GSOC investigating how sub-machine gun fell from Garda car boot
‘Clearly something went wrong’: Flanagan says incident is ‘matter of grave concern’
The gun fell out of the boot of a Garda SUV in Dublin. File photograph: Dara Mac Dónaill/The Irish Times
The Garda Ombudsman’s Office has begun an investigation into how an armed Garda unit lost a sub-machine gun and its ammunition in traffic in Dublin.
The Heckler & Koch MP7 sub-machine gun fell out of the boot of a Garda vehicle when it went over a speed bump on Tuesday.
It was handed into Store Street Garda station by a member of the public on Tuesday evening.
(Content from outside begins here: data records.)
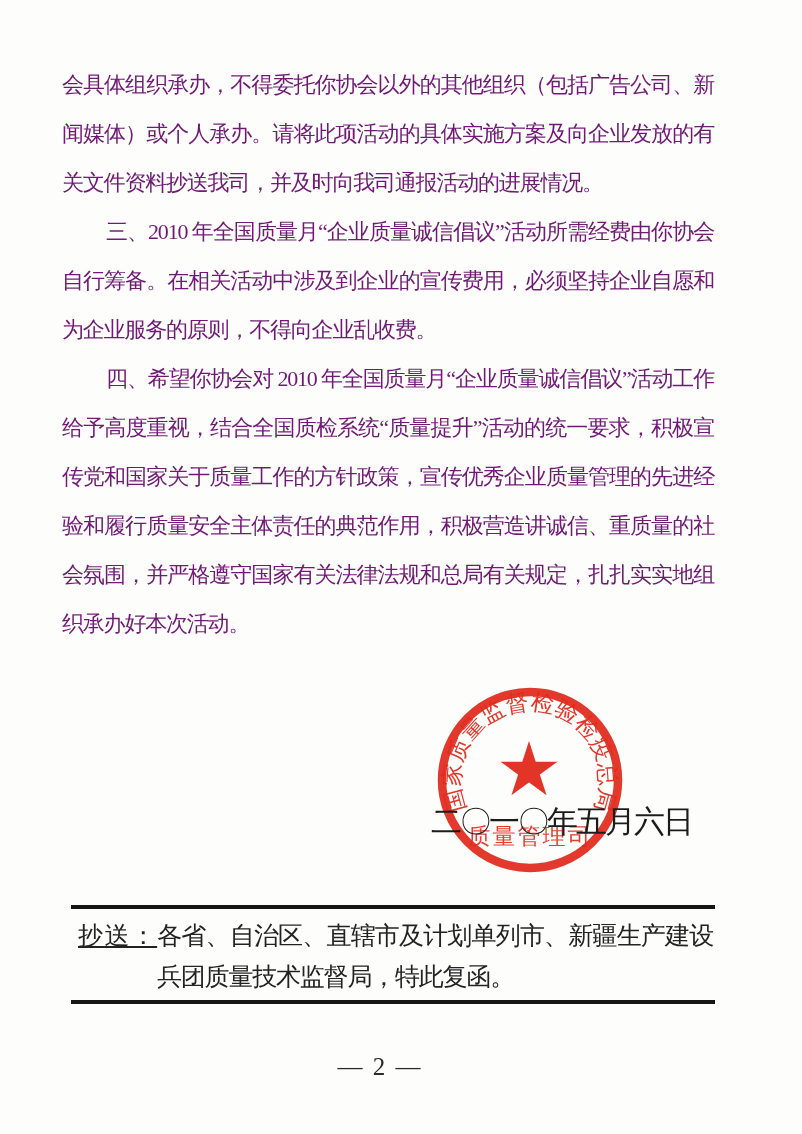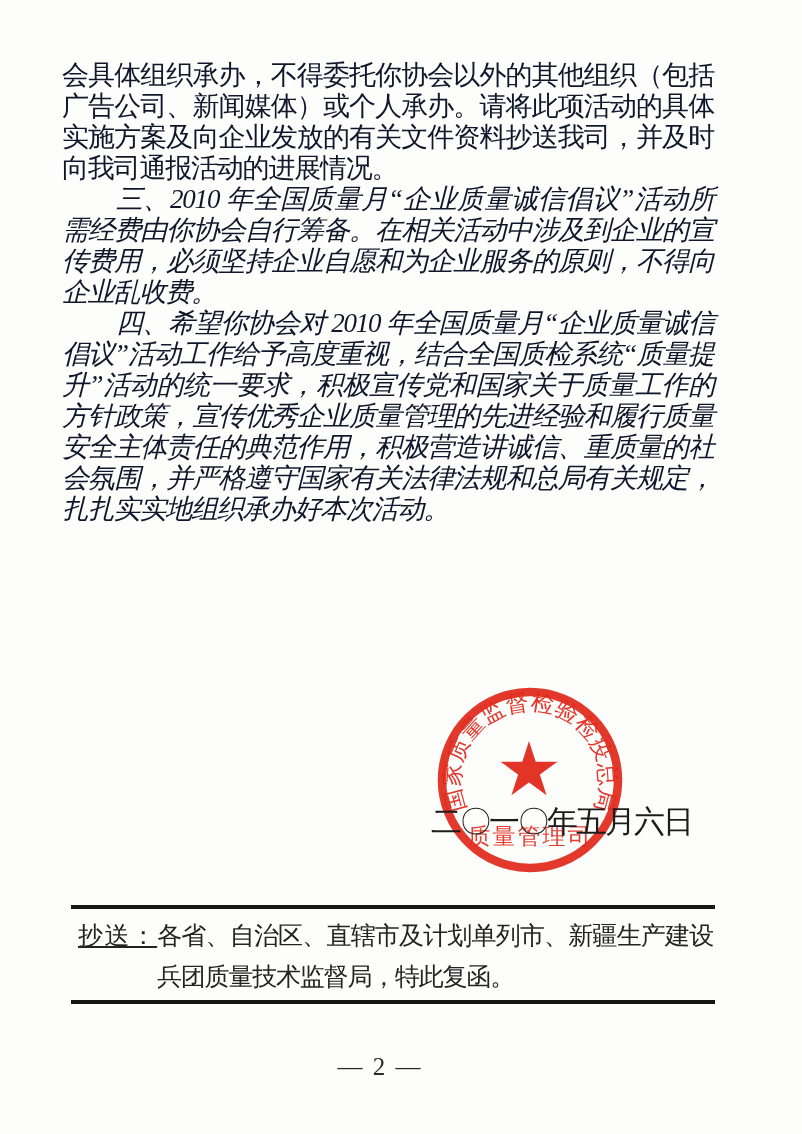--- a/index.html
+++ b/index.html
@@ -11,28 +11,28 @@
     position:relative;
     width:802px;height:1134px;
     background:#fdfdfc;
     overflow:hidden;
     color:#222;
   }
   
   .doc-body{
     position:absolute;
     left:62px;top:60px;width:652px;
-    font-size:27px;
-    line-height:31px;
+    font-size:22px;
+    line-height:49px;
     letter-spacing:-1.2px;
     text-align:justify;
-    color:#0f172a;
+    color:#701a75;
   }
   .doc-body p{margin:0;}
-  .doc-body p.indent{text-indent:2em;font-style:italic;}
+  .doc-body p.indent{text-indent:2em;}
 
   
   .seal-wrap{
     position:absolute;left:436px;top:686px;
     width:190px;height:190px;
   }
   .seal-wrap svg{display:block;}
   .sign-date{
     position:absolute;left:431px;top:801px;
     font-size:31px;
It had not been fired and all its ammunition has been accounted for.
A spokeswoman for the Garda Síochána Ombudsman Commission (GSOC) said on Wednesday it had not been notified of the incident by the Garda and only learned about it through media reports.
“The commission is concerned about the reports in the media and the apparent lack of security that these reports suggest,” it said in a statement.
“The commission is of the view that an independent investigation is necessary to ensure public confidence in the civilian oversight of policing in a time of increased armed gardaí in Dublin city in particular.”
It said no notification or referral has been received from the Garda and no complaint has been received from the public.
GSOC can investigate any matter if it appears a garda may have committed an offence or contravened regulations, even if no complaint is received.
Investigators are appealing for any witnesses to the incident to contact them on 1890 600 800, email@example.com or via direct message on Twitter.
The investigation will likely focus on whether the gun was securely stored in the vehicles.
Under Garda regulations, such weapons must be kept in secure lockers in the boot of the vehicle when not in use.
GSOC will also examine if the boot latch was faulty or unsecured at the time of the incident.
Senior gardaí are also conducting an internal investigation into how the weapon was lost. Minister for Justice Charlie Flanagan has said the incident is gravely concerning.
The armed unit was on patrol in an Armed Response Unit SUV as part of a Garda operation against organised crime in the city centre.
Sources say the boot of the vehicle opened as the car went over a ramp in the city centre at about 5pm. The weapon, which was in a bag, fell out into traffic where it was picked up by a member of the public. The bag also contained ammunition.
The weapon and ammunition were handed into Store Street station within the hour.
The MP7 is issued to members of the Emergency Response Unit, the Special Detective Unit and the Regional Support Units.
The guns have been widely deployed on Dublin streets in recent years in response to the ongoing Hutch-Kinahan gangland feud. The gun, which was loaded with a full magazine, is capable of firing nearly 1,000 rounds a minute.
The Garda Press Office gave out few details about the incident on Wednesday, saying only an investigation has begun into an “incident involving an armed Garda unit in Dublin city centre.”
“A senior Garda officer has been appointed to examine all the circumstances relating to an incident involving an armed unit in Dublin city centre,” a Garda statement said.
Gardaí said enquires are ongoing.
The unit was not part of the security detail for the visit of the Duke and Duchess of Sussex, gardaí say.
Mr Flanagan said he is awaiting an early report from gardaí on the incident.
Speaking on Today with Miriam O’Callaghan on RTÉ Radio on Wednesday, he said: “I was informed yesterday evening of an incident in Dublin, where it appears a machine gun fell out of the back of a car and was handed in by a very civic-minded citizen into the gardaí. So, luckily any danger was averted.
“The issue is currently the subject matter of an investigation by a chief superintendent. It is a matter of grave concern. I’m very concerned about the issue.
“I’m looking forward to an early report. But clearly something went wrong. Something happened here that shouldn’t have happened”.